Things turned around after a fateful pop out on July 15. Kulbacki skied one to second base and put his head down and jogged to first. He was immediately pulled by manager Greg Riddoch for not running it out.
After a night off, Kulbacki pounded out four hits and never seemed to look back. His whole game reached another level in fact, as his defense also improved significantly.
The message was sent and heard loud and clear. Being a professional meant laying everything on the line and not giving away at bats.
"He came on strong and ended up with eight home runs and 40 RBIs," Riddoch said. "That all came the second half of the season."
He abandoned the toe tap and brought his hands slightly back to be in a more relaxed hitting position from the start. His balance improved as a result, and Kulbacki was able to turn on the ball middle-in. Most of his late season homers came on balls he turned on – the same ones he missed early on.
Kulbacki was a much better hitter with the bases empty, as he locked into his pitch and didn't waver. With runners on base, Kulbacki would get anxious and try to adjust his game – being more aggressive and chasing pitches outside the zone.
His pitch selection improved tremendously in late July. Instead of chasing out of the zone and first-pitch swinging, as he had a habit of doing early on, Kulbacki slowed his approach down and let the bat head and his quick wrists do the work.
"When he came on at the end and starting getting his home runs, the majority of the homers he hit were solo shots," said Flores. "Why? He was jumping on that first pitch fastball or jumping on a fastball count. He started reading it and reacting to it.
"For him, it is a matter of being confident. Once you gain that confidence it is tough to give that back because you know what you are looking for, what you are seeing, you are recognizing and attacking it. His hitting was a lot more pitch recognition, knowing what you want to hit when ahead in the count and being ready to hit every pitch – assuming every pitch will be a fastball."
His defense was shoddy early on – breaks on the ball were a half step behind and he didn't seem to have the hustle. By late July, Kulbacki found his home in left field and was diving for balls and coming up with many that eluded him early on. His defense continued to be sound during Instructs.
"His defense got better and I think he dove and caught eight balls in the second half," Riddoch said. "I don't think he had any in the first half – he missed them or didn't dive for them."
"I really like Kellen Kulbacki," former Fort Wayne and current AZL Padres hitting coach Bob Skube said after seeing him in Instructs. "He has done a good job."
"He has really come along," Flores said. "Outfield-wise, he has improved 100 percent. That was one of his flaws, I thought. He wasn't really fast in reacting to balls in the outfield.
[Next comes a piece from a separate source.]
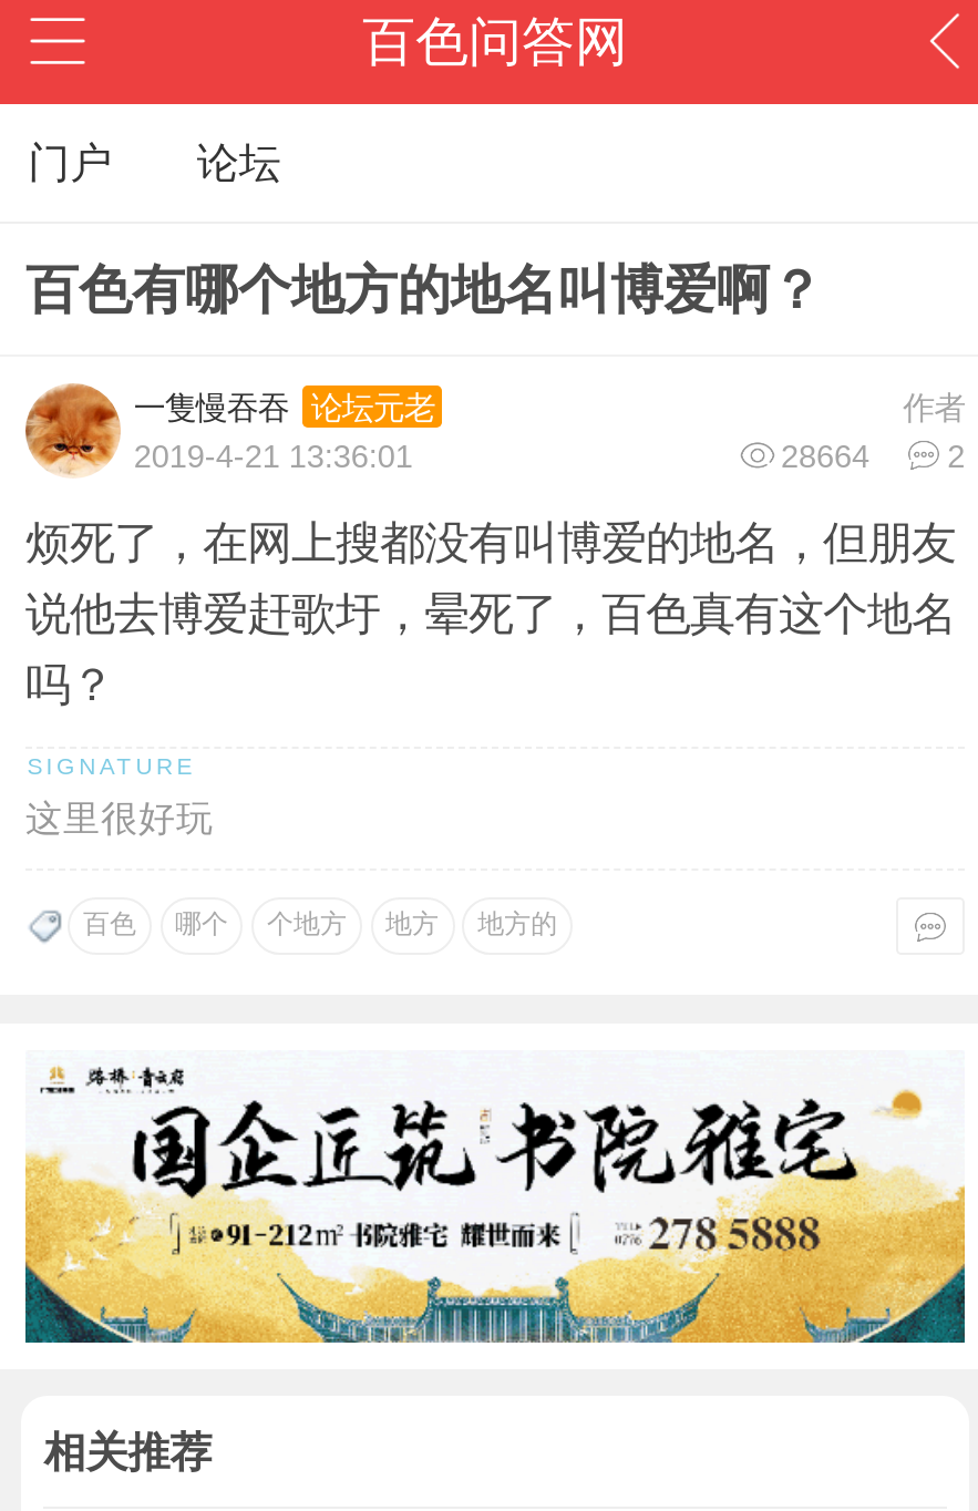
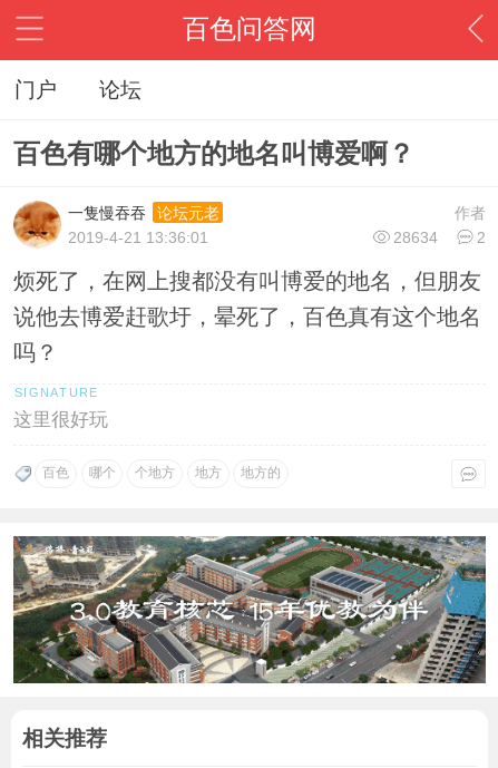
[781,438,965,474] 28664 2 -> [393,228,486,246] 28634 2
[23,1050,967,1345] [image] -> [12,535,487,684] [image]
His first step quickness – he has made some unbelievable plays in the outfield.
He lacks speed and won't ever be a threat on the basepaths but is smart and instinctive. He will leg out the double and after not running out a pop up has learned that he has to hustle every time down the bases. Given his makeup it is a lesson he won't forget.
"He is going to be someone to watch," Flores said.
ETA: Kulbacki may be part of the 2008 prospect push, meaning he could begin the year in Lake Elsinore, skipping over Low-A Fort Wayne. If he is able to take the lessons he learned with his hitting into Spring Training it won't be a stretch. If he finds himself struggling with timing it could be Fort Wayne is more appropriate. He will be given the chance to show he has succeeded. From there, he should have a strong year and the 2009 season will tell how his future will fare.